- Nuvuttiq
- Coordinates: 67°13′49″N 062°27′37″W﻿ / ﻿67.23028°N 62.46028°WNuvuttiq at Natural Resources Canada
- Location: Qaqulluit, Nunavut
- Offshore water bodies: Davis Strait

Area
- • Total: 2 km^{2} (0.77 sq mi)
- Elevation: 450 m (1,480 ft)
- Topo map: NTS 16M1 Block Island

= Nuvuttiq =

Headland located on Qaqulluit, Nunavut, Canada

Nuvuttiq (ᓄᕗᑦᑎᖅ) formerly Cape Searle is an uninhabited headland located on Qaqulluit's northeastern tip, in the Qikiqtaaluk Region of Nunavut, Canada.

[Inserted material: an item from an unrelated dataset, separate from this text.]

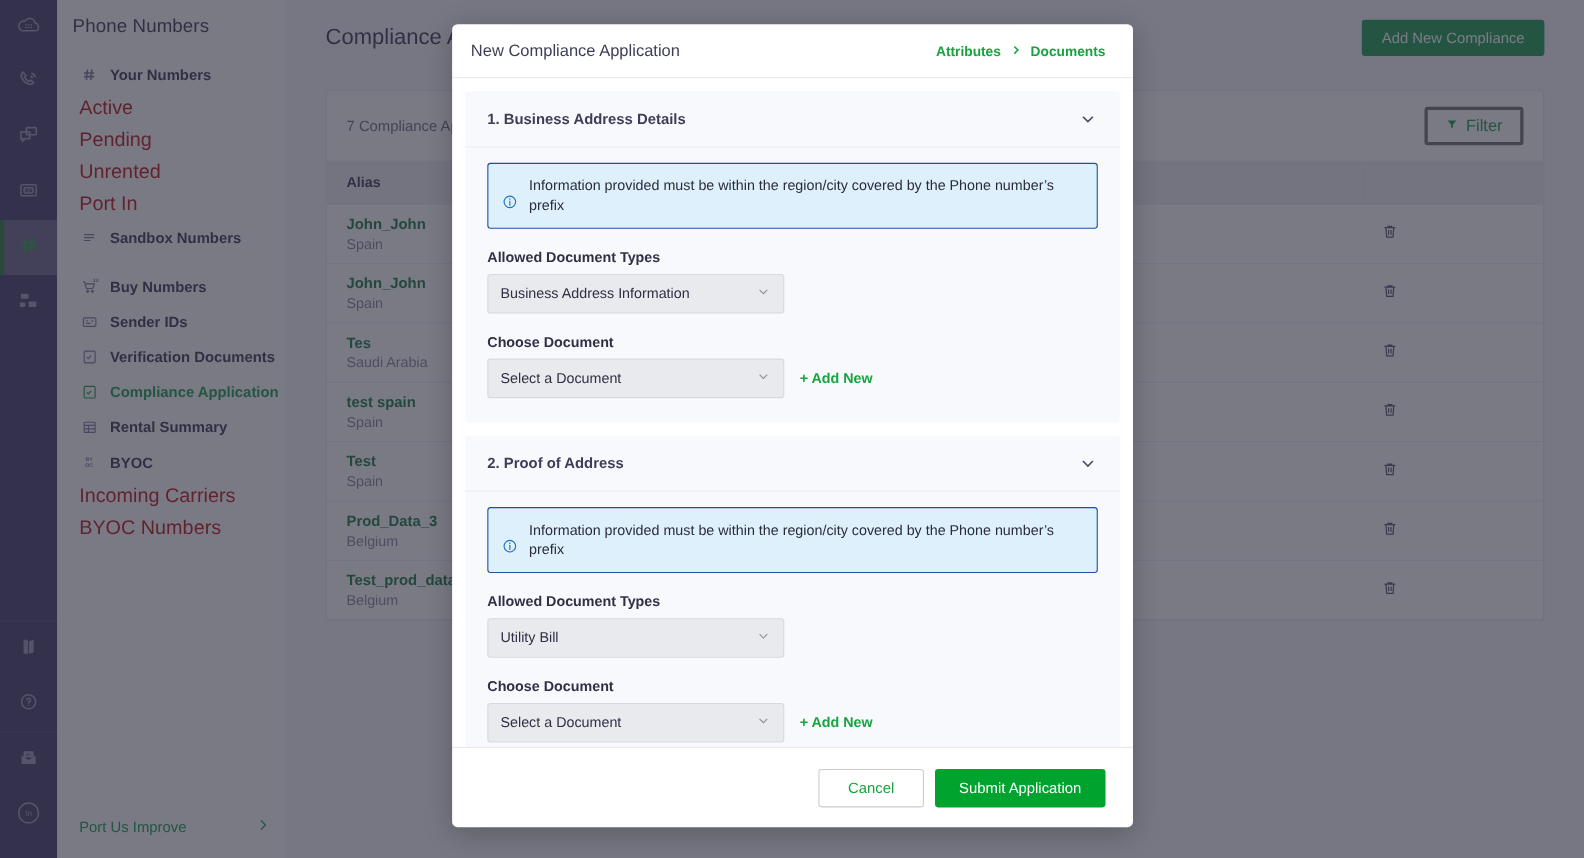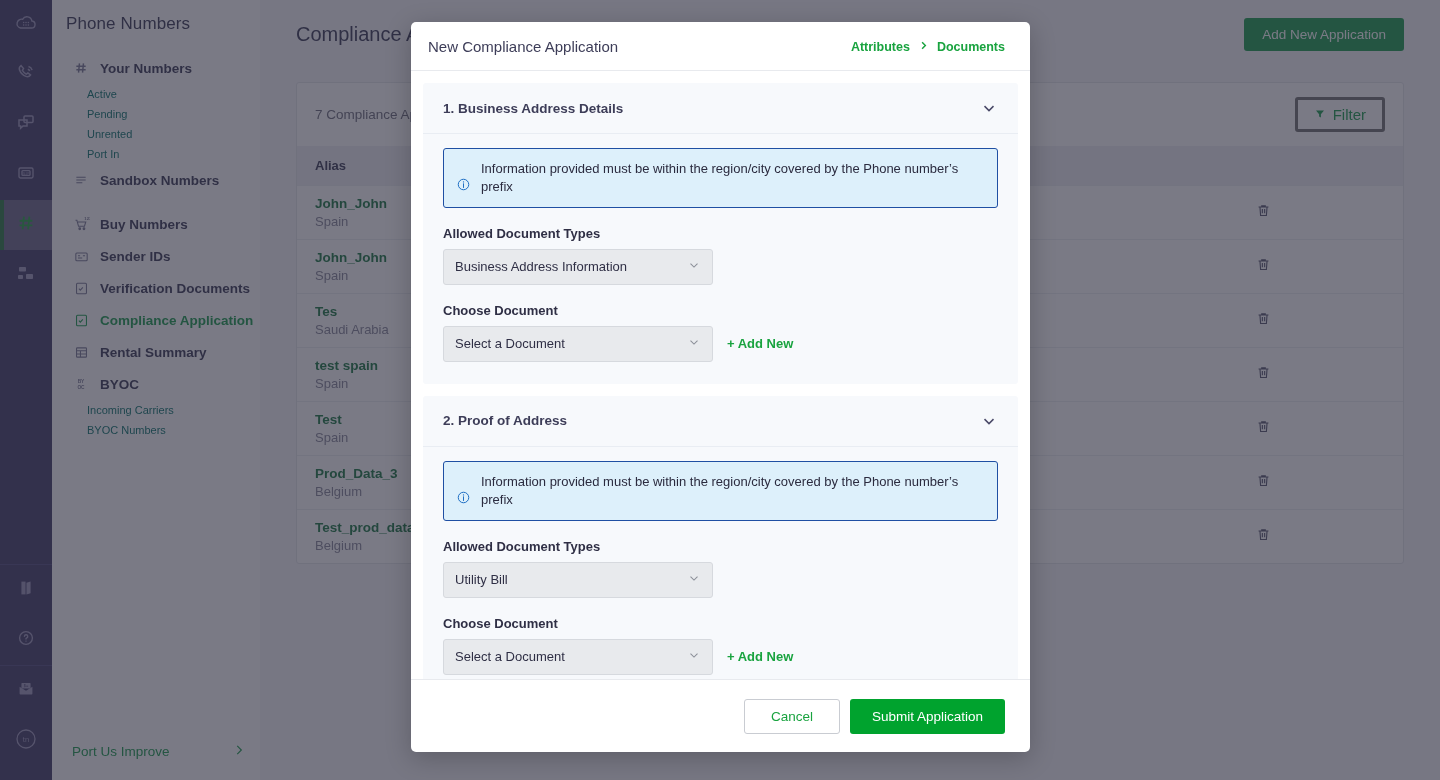"Add New Application" button.btn-primary { text: Application -> Compliance }
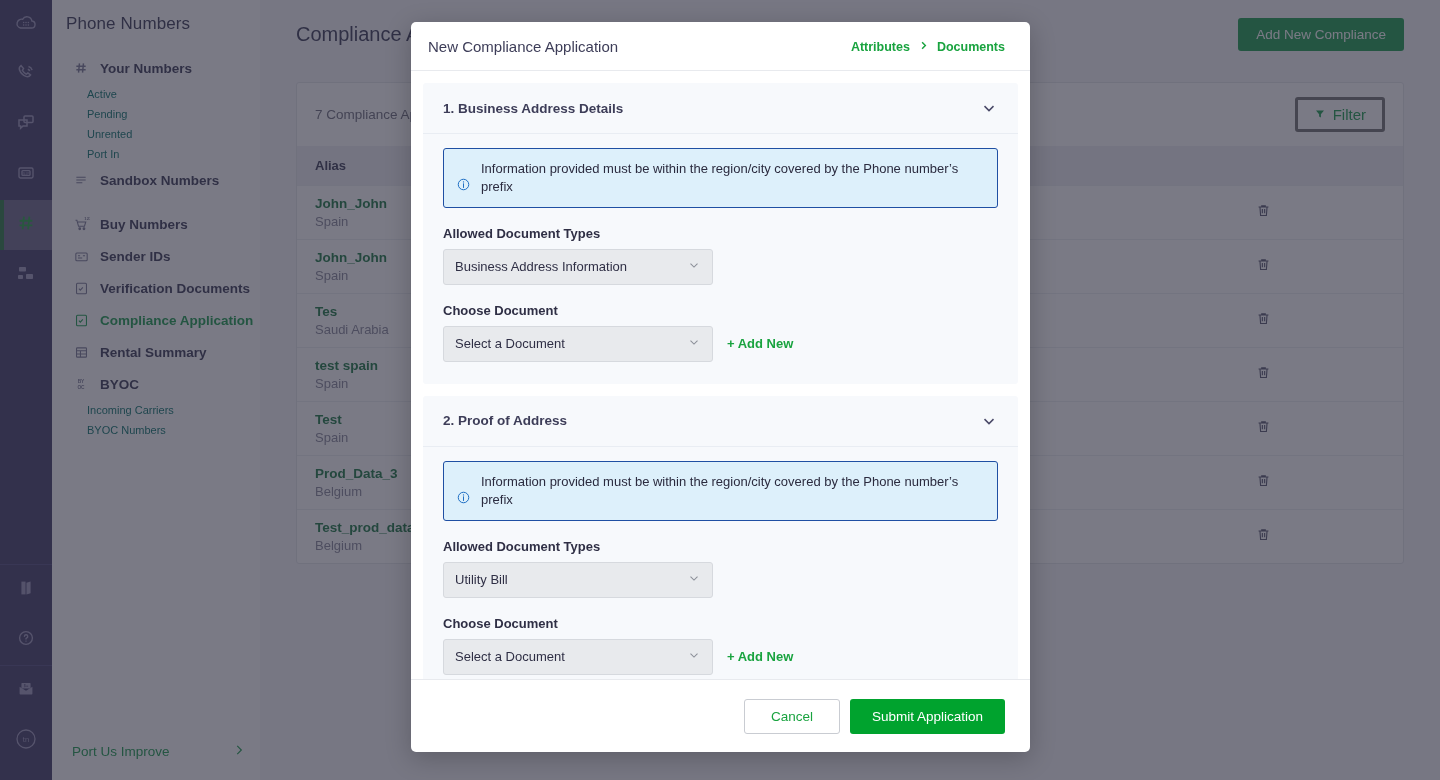"Active" .nav-sub { color: #0f766e -> #b91c1c; font-size: 11px -> 18px; padding: 4px 0 4px 35px -> 4px 0 4px 20px }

It was named by Arctic explorer John Ross on September 17, 1818 in honour of John Clark Searle, Esq., then Chairman of the Victualling Board.

==Geography==
The habitat is characterized by coastal cliffs and rocky marine shores. It is 2 km2 in size, with an elevation rising up to 450 m above sea level.

==Fauna==
Cape Searle is home to the largest northern fulmar colony in Canada.

==Conservation==
It is a Canadian Important Bird Area (#NU003), an International Biological Program site and a Key Terrestrial Bird Habitat site.